»»

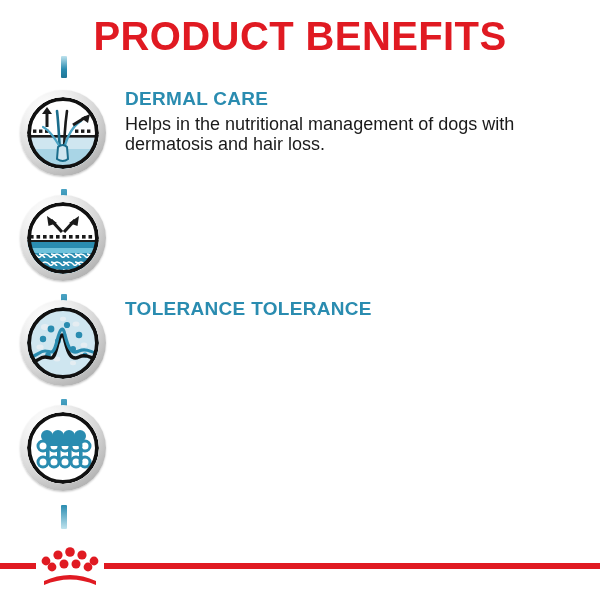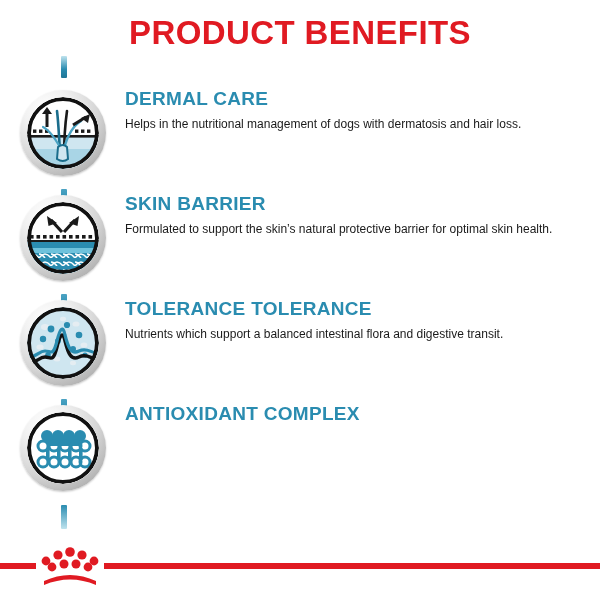--- a/index.html
+++ b/index.html
@@ -27,7 +27,7 @@
     left: 0;
     width: 600px;
     text-align: center;
-    font-size: 33px;
+    font-size: 40px;
     font-weight: bold;
     letter-spacing: 0.4px;
     color: #e01a22;

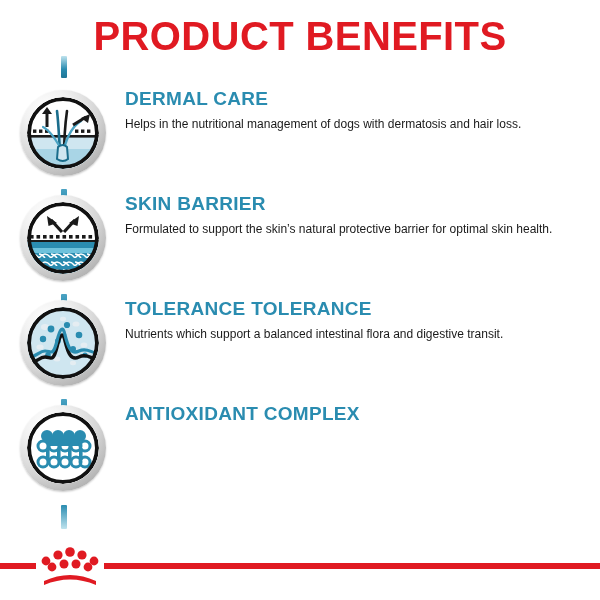--- a/index.html
+++ b/index.html
@@ -71,7 +71,7 @@
   }
   .b-body {
     color: #1a1a1a;
-    font-size: 12px;
+    font-size: 18px;
     line-height: 20px;
     margin: 0;
     max-width: 432px;

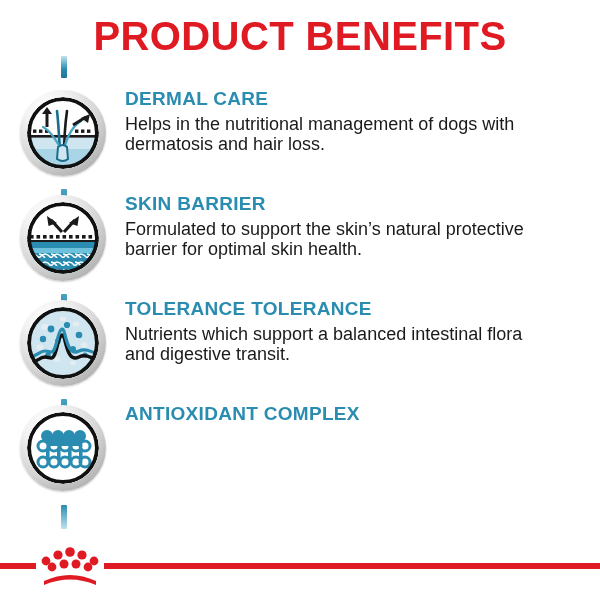--- a/index.html
+++ b/index.html
@@ -277,10 +277,6 @@
           </div>
         </div>
       </div>
-      <div class="text-col">
-        <p class="b-heading">SKIN BARRIER</p>
-        <p class="b-body">Formulated to support the skin’s natural protective barrier for optimal skin health.</p>
-      </div>
     </div>
 
     <div class="benefit-row">

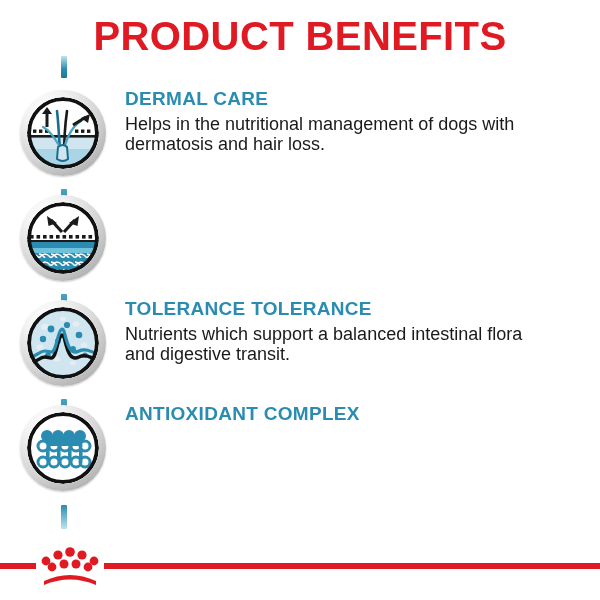--- a/index.html
+++ b/index.html
@@ -325,7 +325,6 @@
       </div>
       <div class="text-col">
         <p class="b-heading">TOLERANCE TOLERANCE</p>
-        <p class="b-body">Nutrients which support a balanced intestinal flora and digestive transit.</p>
       </div>
     </div>
 

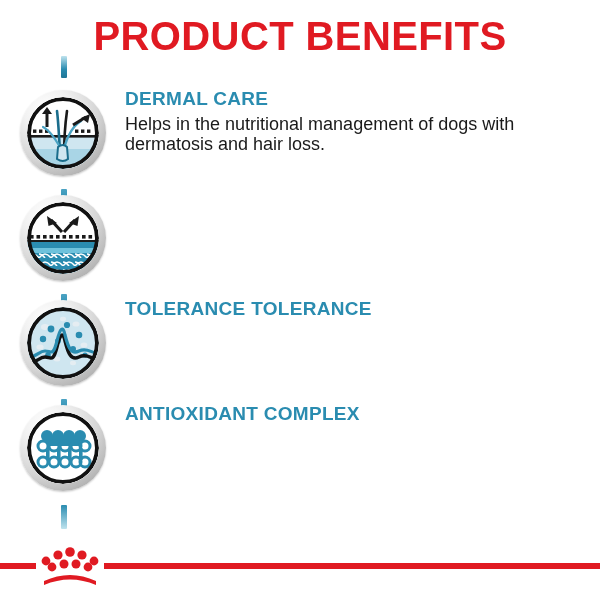--- a/index.html
+++ b/index.html
@@ -379,7 +379,6 @@
         </div>
       </div>
       <div class="text-col">
-        <p class="b-heading">ANTIOXIDANT COMPLEX</p>
       </div>
     </div>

««

BRIEF. All of the records above should be returned exactly, though the pictures should not.

TASK ANSWER.
--- a/index.html
+++ b/index.html
@@ -27,7 +27,7 @@
     left: 0;
     width: 600px;
     text-align: center;
-    font-size: 33px;
+    font-size: 40px;
     font-weight: bold;
     letter-spacing: 0.4px;
     color: #e01a22;

--- a/index.html
+++ b/index.html
@@ -71,7 +71,7 @@
   }
   .b-body {
     color: #1a1a1a;
-    font-size: 12px;
+    font-size: 18px;
     line-height: 20px;
     margin: 0;
     max-width: 432px;

--- a/index.html
+++ b/index.html
@@ -277,10 +277,6 @@
           </div>
         </div>
       </div>
-      <div class="text-col">
-        <p class="b-heading">SKIN BARRIER</p>
-        <p class="b-body">Formulated to support the skin’s natural protective barrier for optimal skin health.</p>
-      </div>
     </div>
 
     <div class="benefit-row">

--- a/index.html
+++ b/index.html
@@ -325,7 +325,6 @@
       </div>
       <div class="text-col">
         <p class="b-heading">TOLERANCE TOLERANCE</p>
-        <p class="b-body">Nutrients which support a balanced intestinal flora and digestive transit.</p>
       </div>
     </div>
 

--- a/index.html
+++ b/index.html
@@ -379,7 +379,6 @@
         </div>
       </div>
       <div class="text-col">
-        <p class="b-heading">ANTIOXIDANT COMPLEX</p>
       </div>
     </div>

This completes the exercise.